# Cypress/Eco earth mix



## Strange_Evil (May 2, 2011)

We'll so far the only luck i have had with cypress is online and these really small bags that are like $8 a piece from petco,to fill my 75g it would take 2 1/2 of those petco bags.

My local Ace Hardware store may be able to get some for me(going to check Thursday when the manager comes in) but thats only like a 50% chance so i need back up options.

This site has cypress for $30 a bag(ounce shipping is added) but i feel silly being i could save so much just buying a bunch of small bags from petco,I also heard this cypress has small rocks in it though,Have any of you ever tried this type?
http://www.idealtruevalue.com/servlet/the-25114/3-CUFT,-Cypress-Mulch,/Detail 

We'll now that you have the details of my situation,on to my real question. I have three bricks of Eco earth(coconut fiber) and ounce all are added to my enclosure it will give me a good 3-4inches i think :huh:,but i wanted to know what if i were to go with a layer of the Pet co cypress on top? Would that be good?

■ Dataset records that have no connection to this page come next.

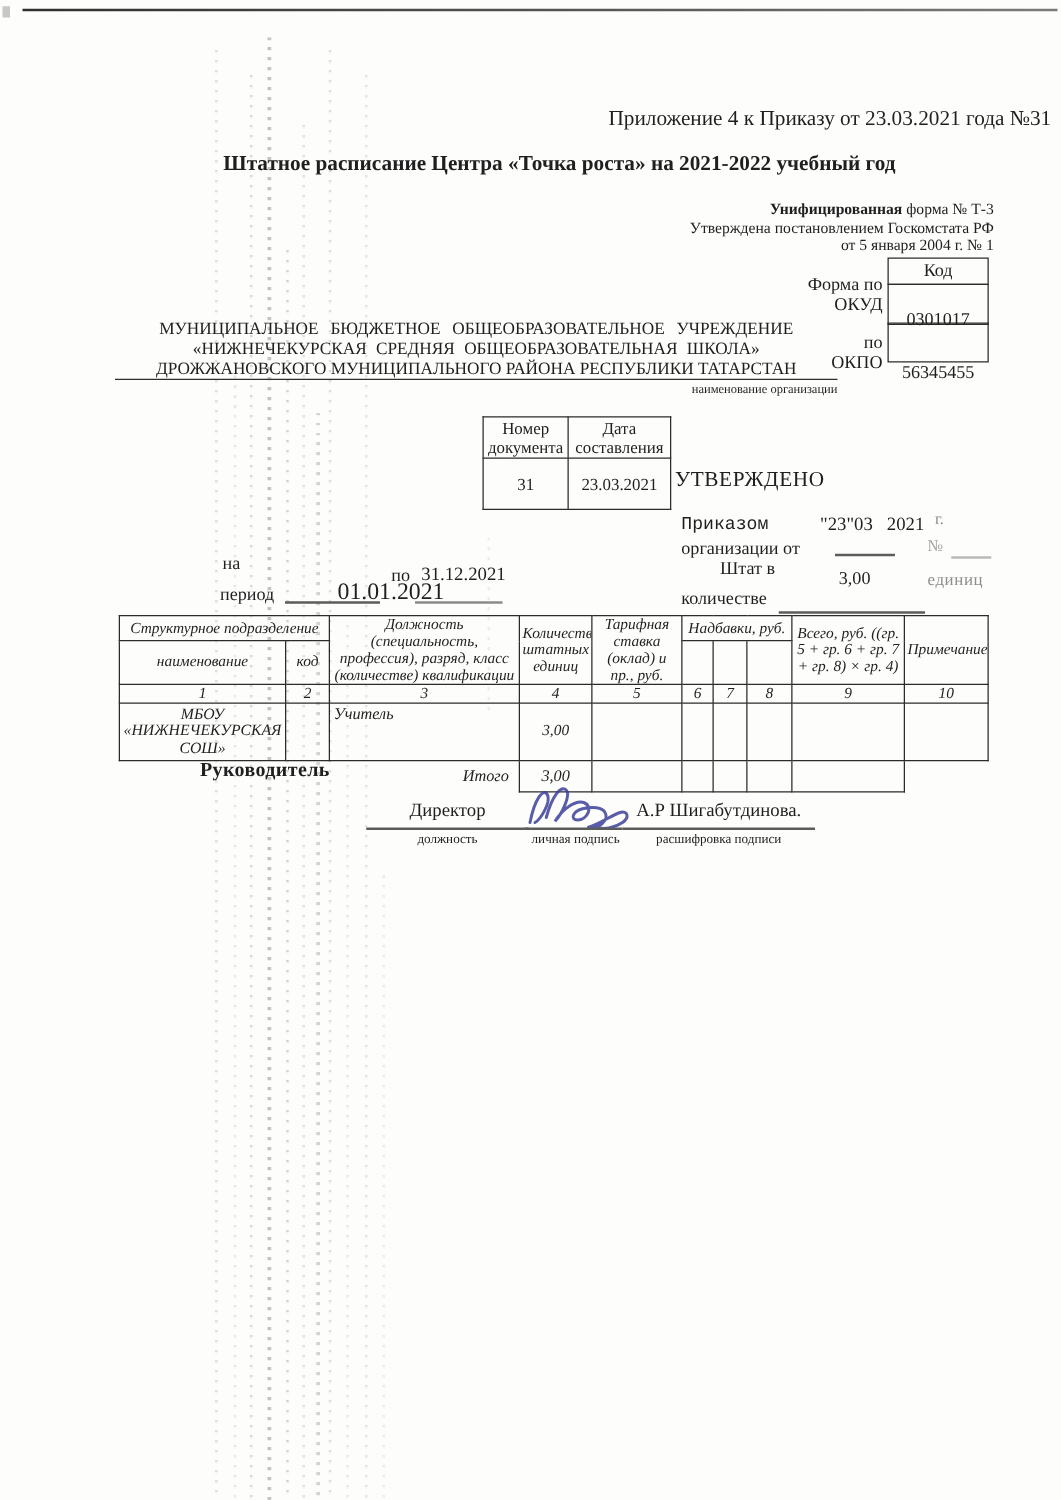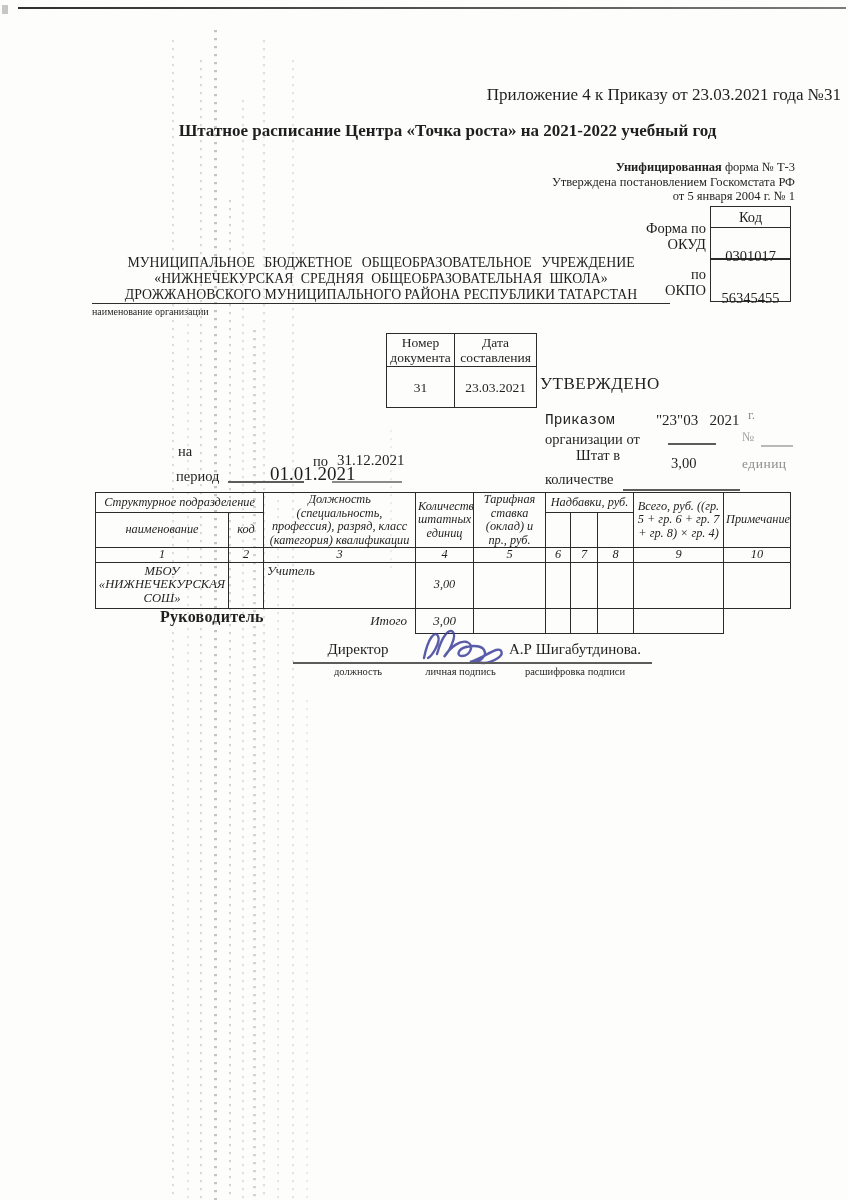"56345455" .cb-c2 { height: 44px -> 32px }
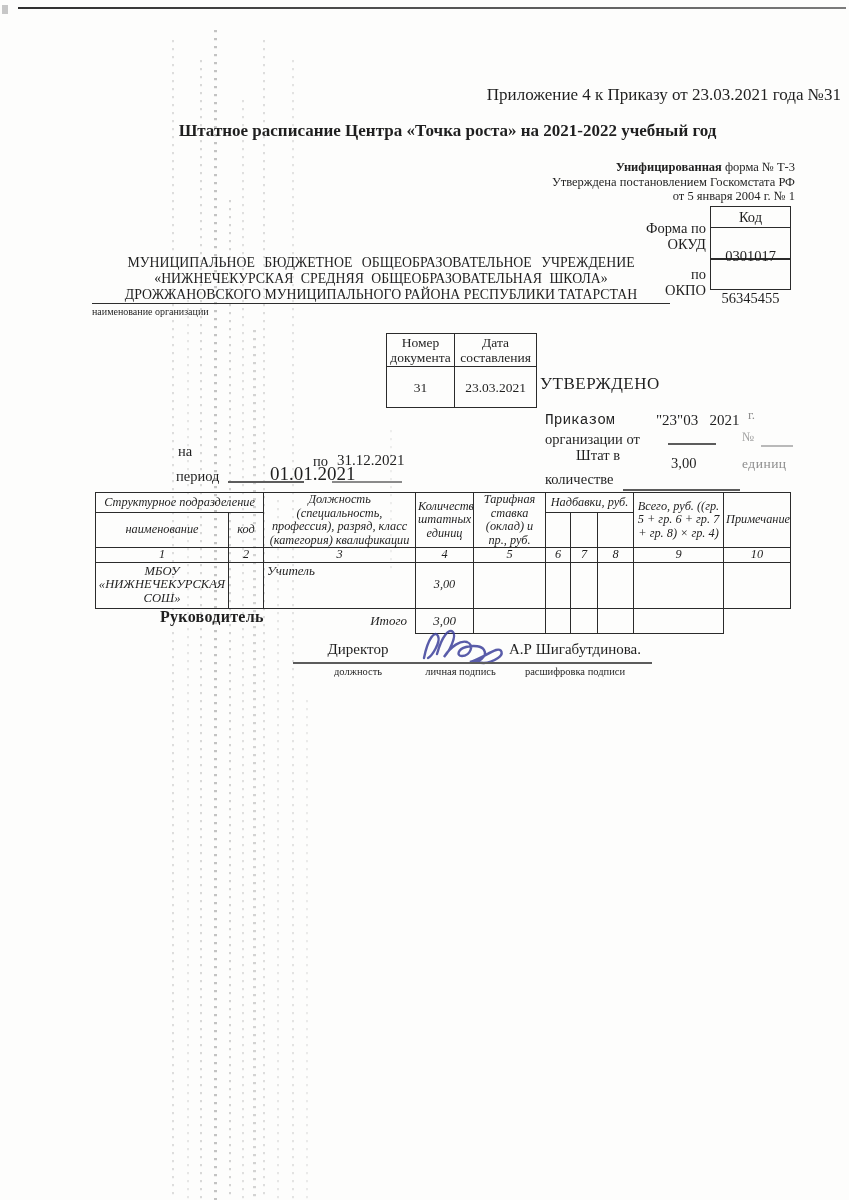"наименование организации" .org-caption { text-align: left -> right }
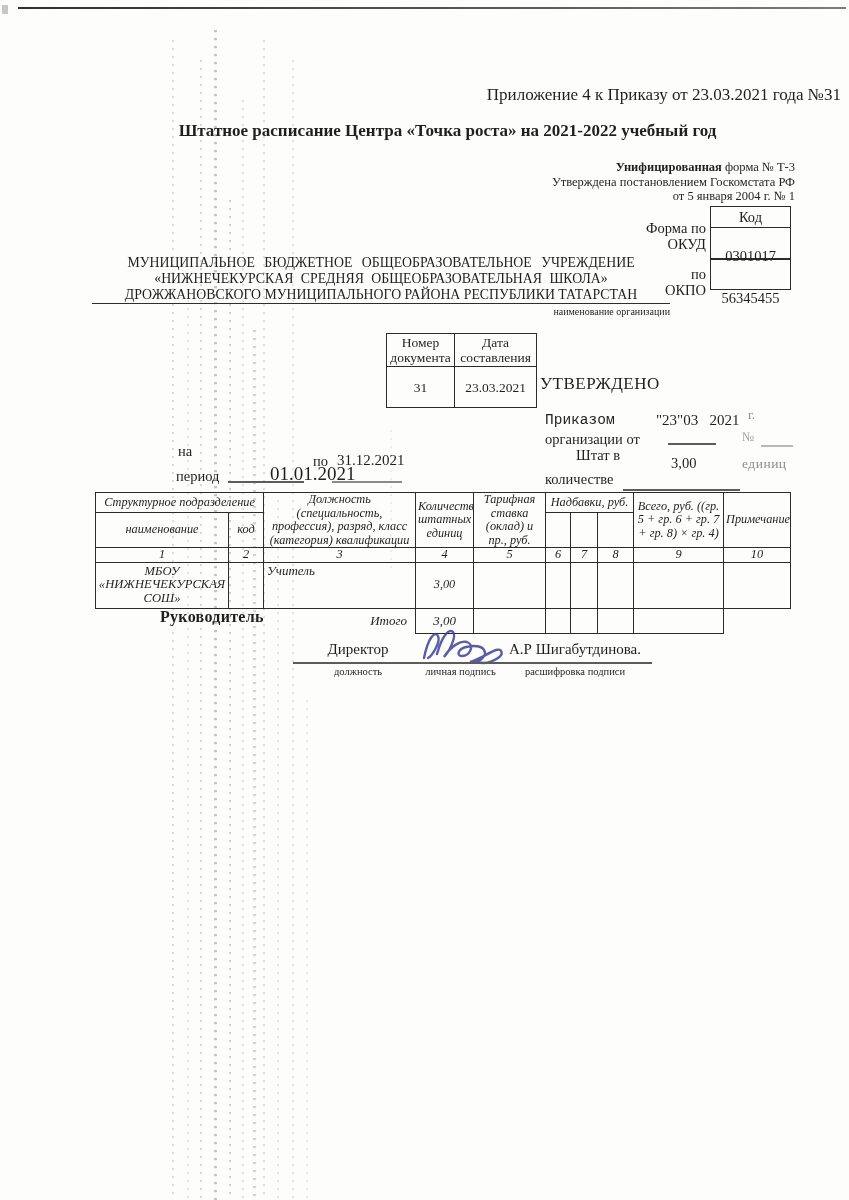"Должность (специальность, профессия)," td { text: категория -> количестве }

I guess this thread was more of a "Yeah your safe go ahead" or "No,just get this or that" kind of thread,but the times almost here and i'm getting ready as best as i can,i want the best for my tegu.

Thanks Guys .


----------



## james.w (May 2, 2011)

Yeah cypress on top of Eco earth will work.


----------



## reptastic (May 2, 2011)

I actually use cypress mulch and eco earth mixed together and it works just fine, the tegus seem to burrow through it easily


----------



## adam1120 (May 2, 2011)

i can ship you the mulch if i learn how i get it like 3 dollars for like a huge ass bag here in texas pretty sure its cheaper than anywhere and is a soil/sand and cypress mulch a good subrate? i been using it on my colmbian and lookin to use it for my arg tegu when i get it in june or july. it hold humdity good and keep there tunnels perfect hold well i think


----------



## Strange_Evil (May 2, 2011)

Thanks for the feed back,if my local Ace does not come through then i will just do 3-4inch eco earth on bottom and about 1-2inch of cypress from pet co on top.



adam1120 said:


> i can ship you the mulch if i learn how i get it like 3 dollars for like a huge ass bag here in texas pretty sure its cheaper than anywhere and is a soil/sand and cypress mulch a good subrate? i been using it on my colmbian and lookin to use it for my arg tegu when i get it in june or july. it hold humdity good and keep there tunnels perfect hold well i think



Thanks man that would be pretty cool. But you said the keyword "a huge ass bag " shipping would be insane probably,because these guys are shipping from Allentown PA to Westchester NY and the bag its self is rougly around $4 but ounce shipping is added its $30. So i would guess it would be more money shipping from TX,but if your willing to pay shipping then hey ,lol jk...thanks offer though man.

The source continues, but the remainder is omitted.